** RECORDS PROVIDED follows **

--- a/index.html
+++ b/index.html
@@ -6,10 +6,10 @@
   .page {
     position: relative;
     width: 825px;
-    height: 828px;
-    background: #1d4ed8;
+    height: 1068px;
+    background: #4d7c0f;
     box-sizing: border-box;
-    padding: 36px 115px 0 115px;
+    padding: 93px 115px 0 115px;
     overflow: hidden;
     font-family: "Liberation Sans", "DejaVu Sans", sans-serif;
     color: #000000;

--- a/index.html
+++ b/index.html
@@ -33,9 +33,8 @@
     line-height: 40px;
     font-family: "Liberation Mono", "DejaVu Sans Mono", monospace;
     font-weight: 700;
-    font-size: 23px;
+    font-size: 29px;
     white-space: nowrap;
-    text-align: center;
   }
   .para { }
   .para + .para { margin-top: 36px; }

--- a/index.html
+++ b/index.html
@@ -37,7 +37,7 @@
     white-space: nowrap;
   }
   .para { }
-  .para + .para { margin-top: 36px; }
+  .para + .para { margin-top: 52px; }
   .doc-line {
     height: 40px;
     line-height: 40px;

** End of RECORDS PROVIDED **

### WHAT IS REQUIRED
Write the data from above out again, exactly.

### SOLUTION TO THE EXERCISE
--- a/index.html
+++ b/index.html
@@ -6,10 +6,10 @@
   .page {
     position: relative;
     width: 825px;
-    height: 828px;
-    background: #1d4ed8;
+    height: 1068px;
+    background: #4d7c0f;
     box-sizing: border-box;
-    padding: 36px 115px 0 115px;
+    padding: 93px 115px 0 115px;
     overflow: hidden;
     font-family: "Liberation Sans", "DejaVu Sans", sans-serif;
     color: #000000;

--- a/index.html
+++ b/index.html
@@ -33,9 +33,8 @@
     line-height: 40px;
     font-family: "Liberation Mono", "DejaVu Sans Mono", monospace;
     font-weight: 700;
-    font-size: 23px;
+    font-size: 29px;
     white-space: nowrap;
-    text-align: center;
   }
   .para { }
   .para + .para { margin-top: 36px; }

--- a/index.html
+++ b/index.html
@@ -37,7 +37,7 @@
     white-space: nowrap;
   }
   .para { }
-  .para + .para { margin-top: 36px; }
+  .para + .para { margin-top: 52px; }
   .doc-line {
     height: 40px;
     line-height: 40px;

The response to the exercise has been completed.